What is required: For each entry, return the text exactly and omit any image.

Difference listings
┌──
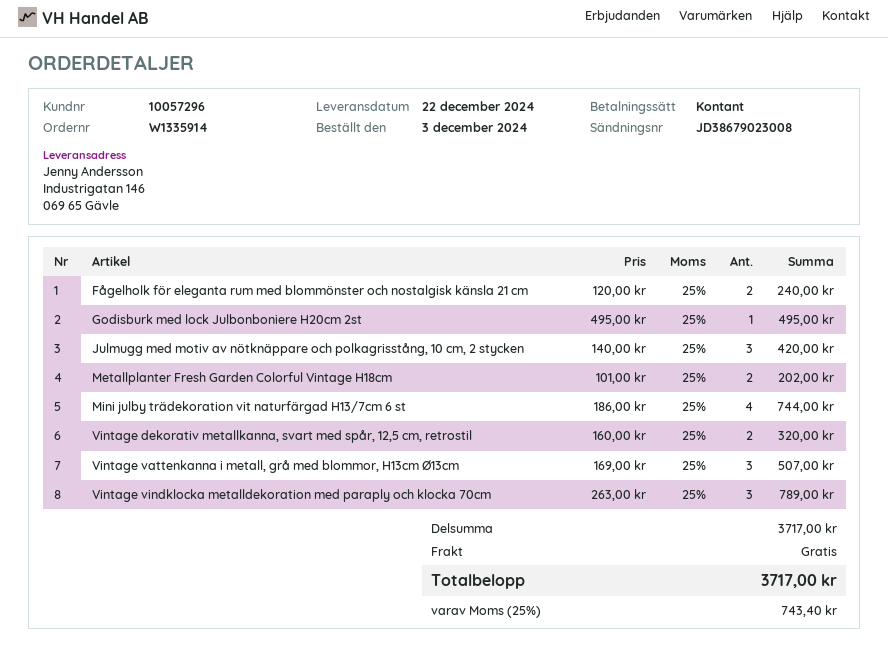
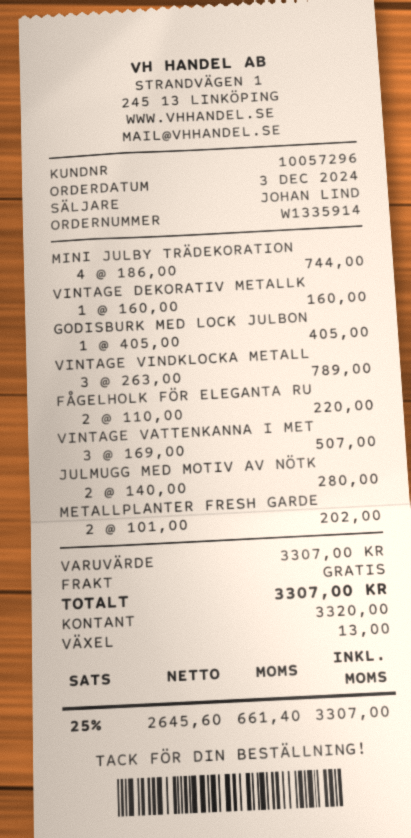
Fågelholk för eleganta rum med blommönster och nostalgisk känsla 21 cm: 2 x 120.00 = 240.00 -> 2 x 110.00 = 220.00
Godisburk med lock Julbonboniere H20cm 2st: 1 x 495.00 = 495.00 -> 1 x 405.00 = 405.00
Julmugg med motiv av nötknäppare och polkagrisstång, 10 cm, 2 stycken: 3 x 140.00 = 420.00 -> 2 x 140.00 = 280.00
Vintage dekorativ metallkanna, svart med spår, 12,5 cm, retrostil: 2 x 160.00 = 320.00 -> 1 x 160.00 = 160.00
subtotal: 3717.00 -> 3307.00
tax: 25% = 743.40 -> 25% = 661.40
total: 3717.00 -> 3307.00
└──
Answer for this exercise:
Fågelholk för eleganta rum med blommönster och nostalgisk känsla 21 cm: 2 x 120.00 = 240.00 -> 2 x 110.00 = 220.00
Godisburk med lock Julbonboniere H20cm 2st: 1 x 495.00 = 495.00 -> 1 x 405.00 = 405.00
Julmugg med motiv av nötknäppare och polkagrisstång, 10 cm, 2 stycken: 3 x 140.00 = 420.00 -> 2 x 140.00 = 280.00
Vintage dekorativ metallkanna, svart med spår, 12,5 cm, retrostil: 2 x 160.00 = 320.00 -> 1 x 160.00 = 160.00
subtotal: 3717.00 -> 3307.00
tax: 25% = 743.40 -> 25% = 661.40
total: 3717.00 -> 3307.00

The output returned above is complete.